### Description of the task
Restate word for word the section of the entries that opens at the line containing "html: <span>modelos relacionados" and closes at the line containing "html: <span>pública, abrangendo", both lines kept, pictures dropped.

--- Input records Enclosed Below ---

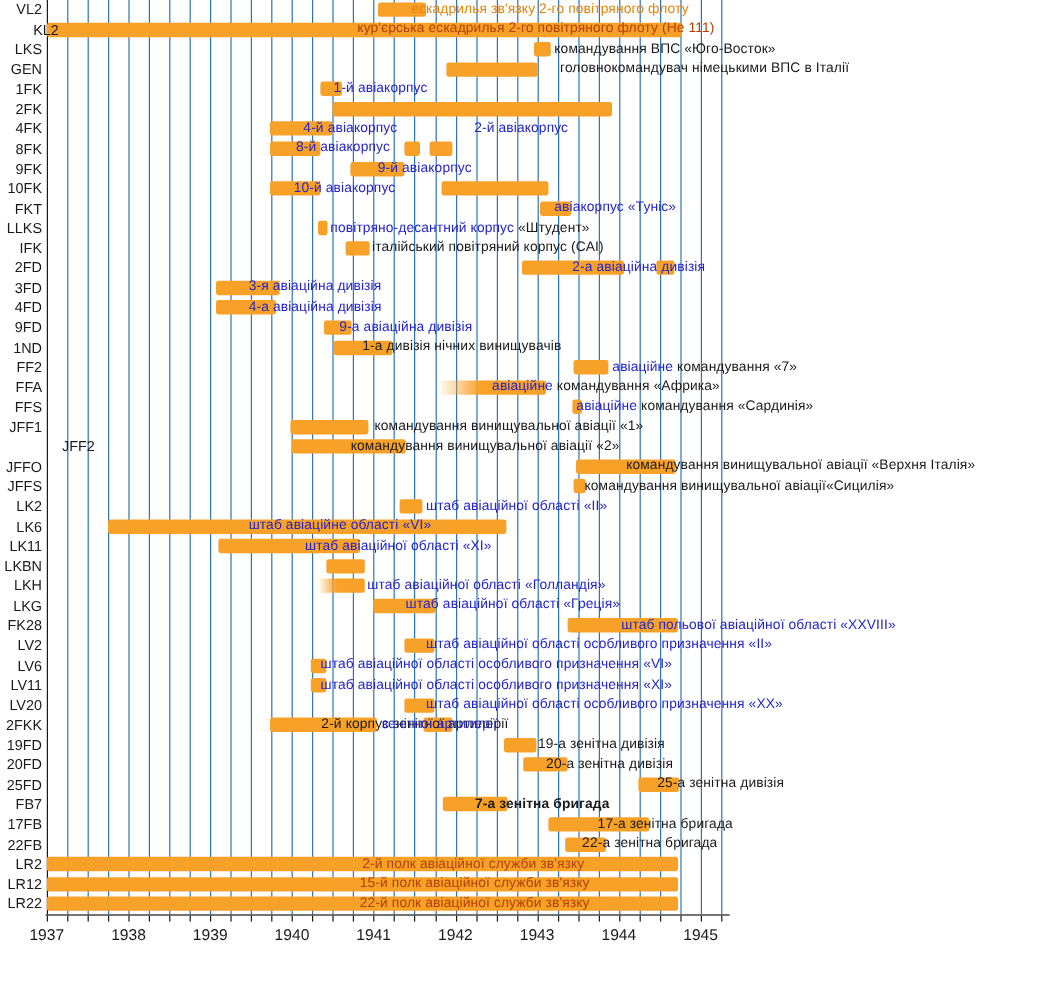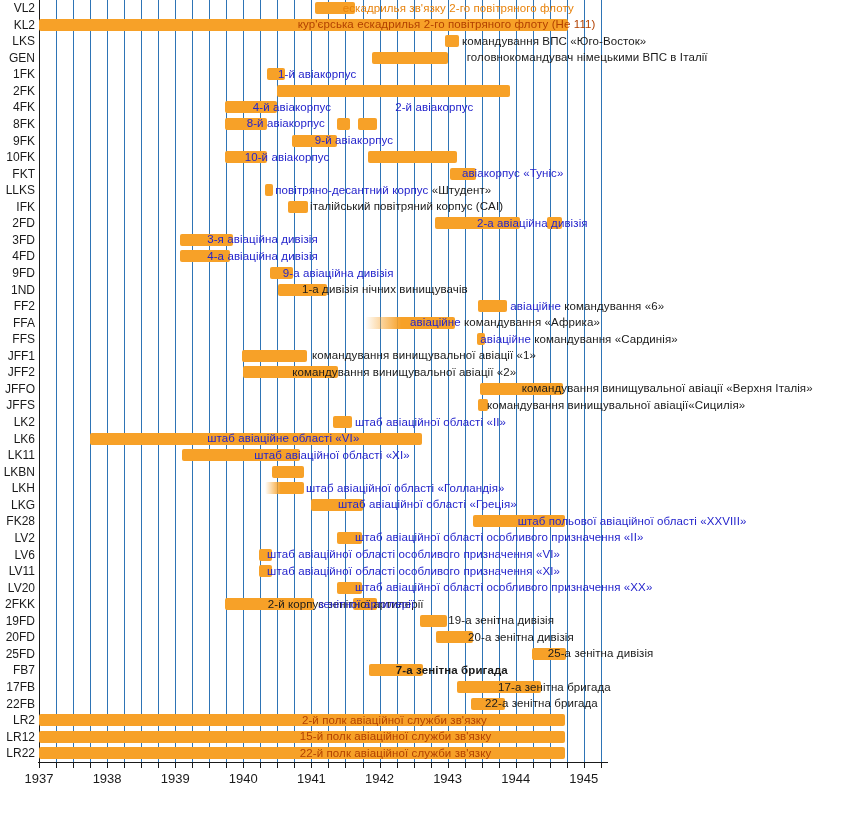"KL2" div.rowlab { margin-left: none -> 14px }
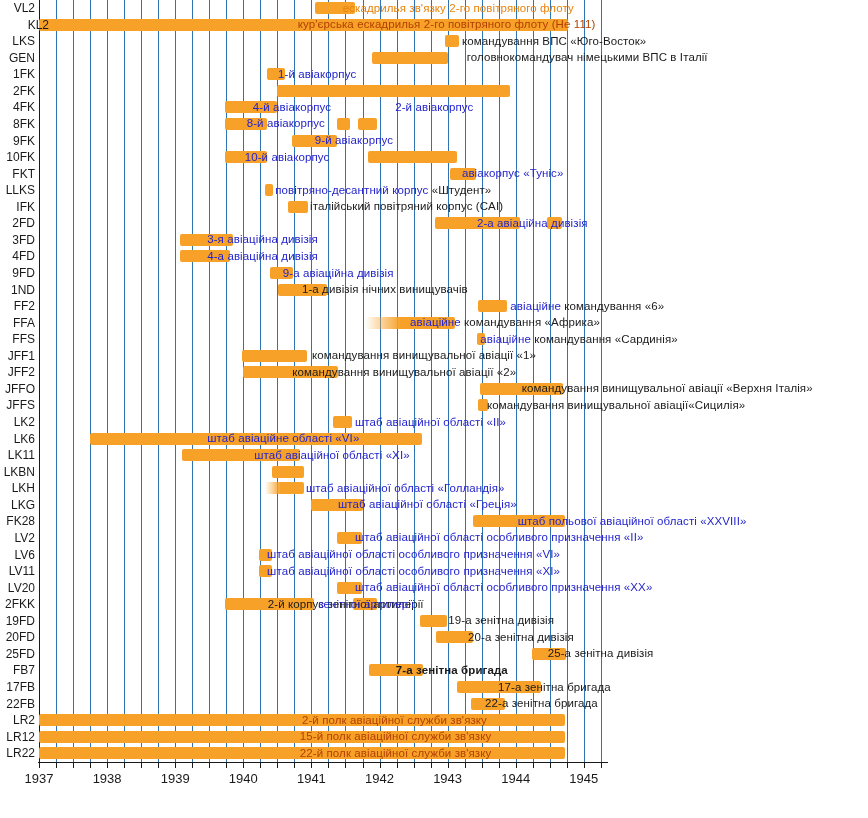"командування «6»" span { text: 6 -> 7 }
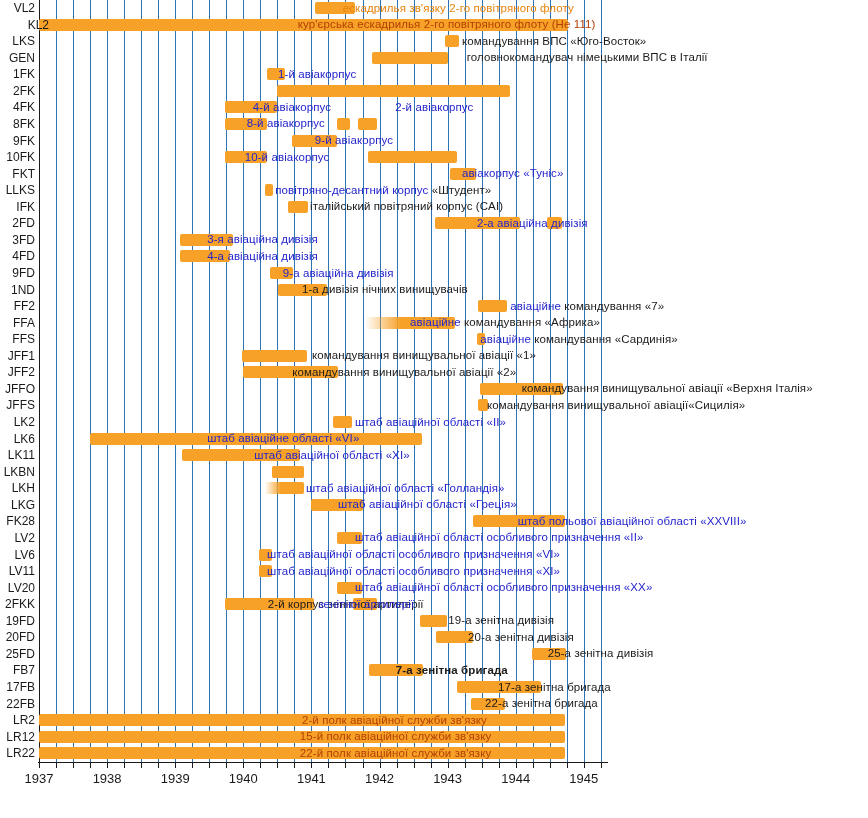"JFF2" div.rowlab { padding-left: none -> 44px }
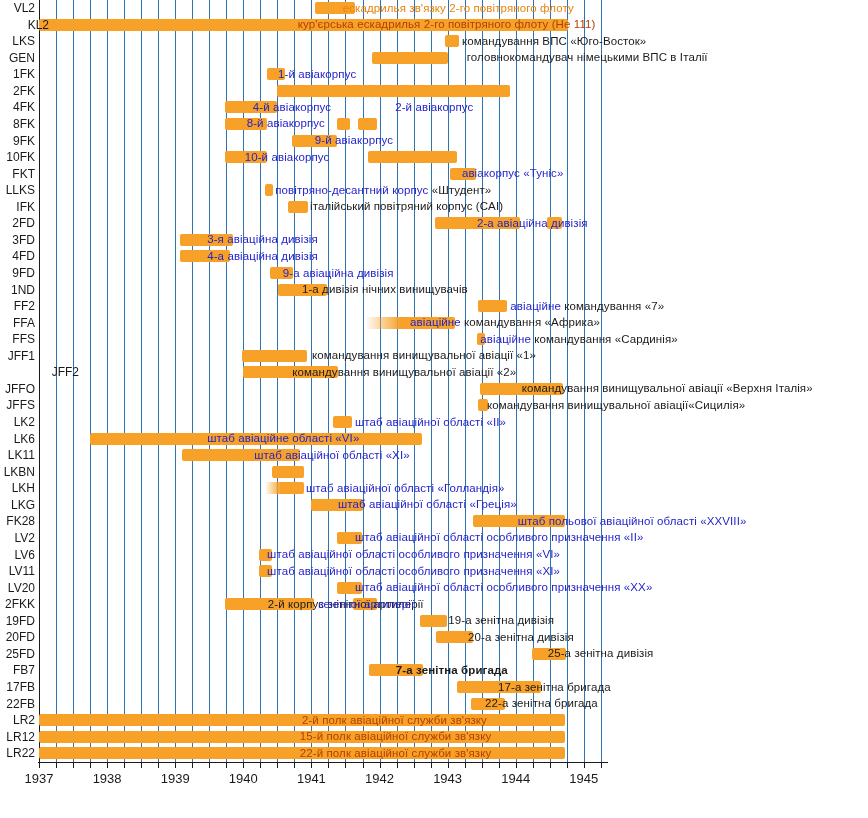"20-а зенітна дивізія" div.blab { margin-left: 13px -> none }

--- End of Enclosed Input records ---
--- Input records Enclosed Below ---

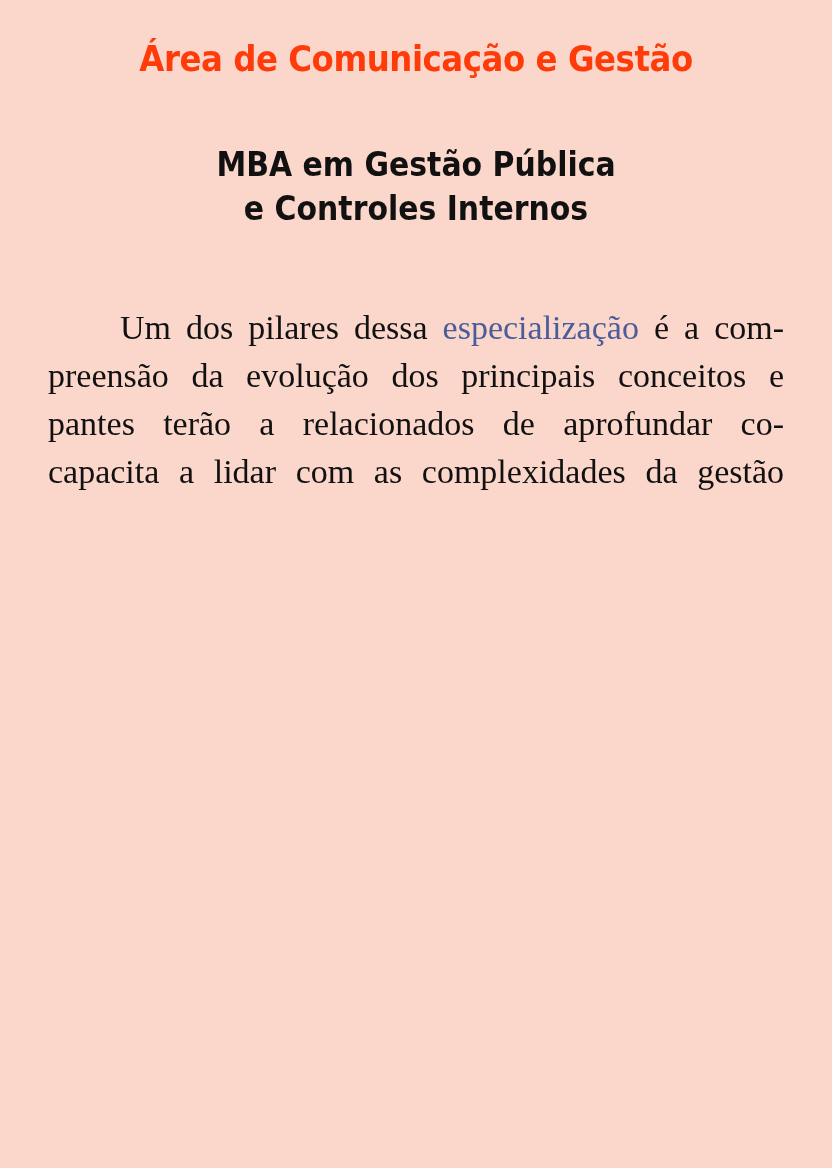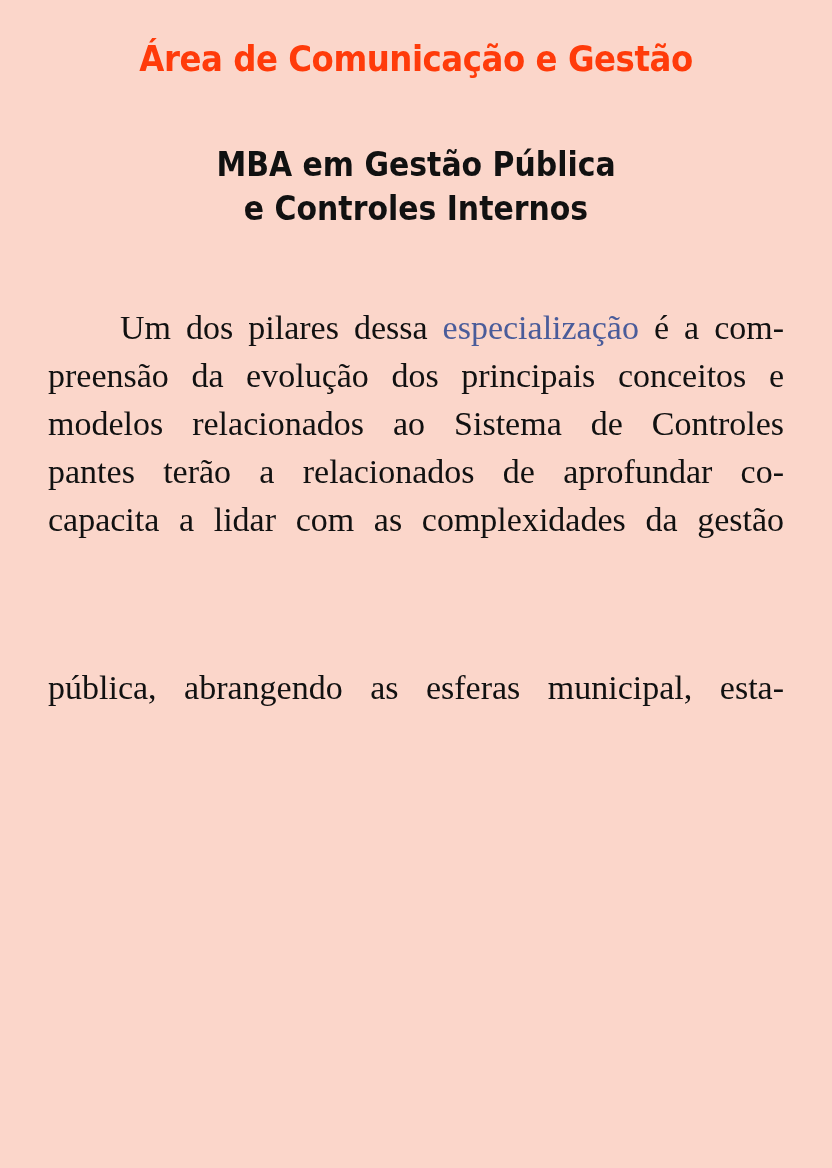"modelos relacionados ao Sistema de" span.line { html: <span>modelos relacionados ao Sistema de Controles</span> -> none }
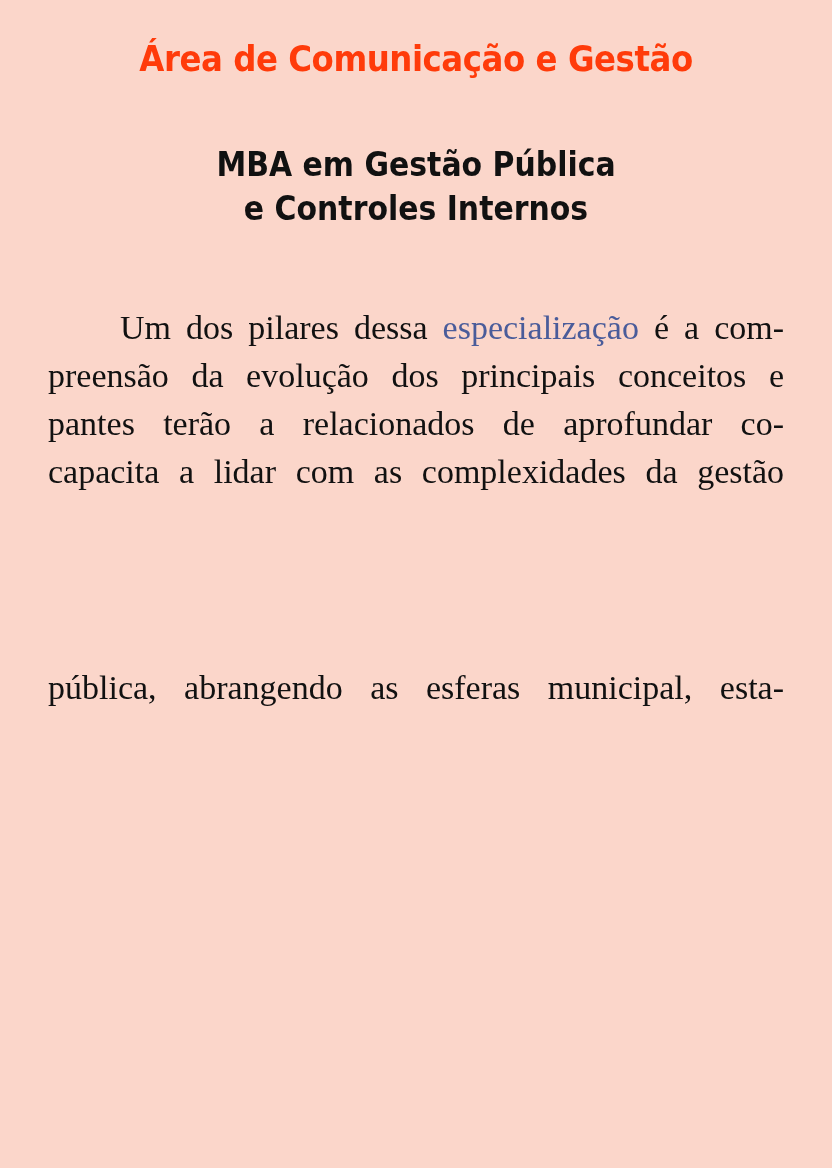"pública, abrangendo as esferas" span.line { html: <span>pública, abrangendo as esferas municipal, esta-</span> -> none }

--- End of Enclosed Input records ---

### Exercise result
"modelos relacionados ao Sistema de" span.line { html: <span>modelos relacionados ao Sistema de Controles</span> -> none }
"pública, abrangendo as esferas" span.line { html: <span>pública, abrangendo as esferas municipal, esta-</span> -> none }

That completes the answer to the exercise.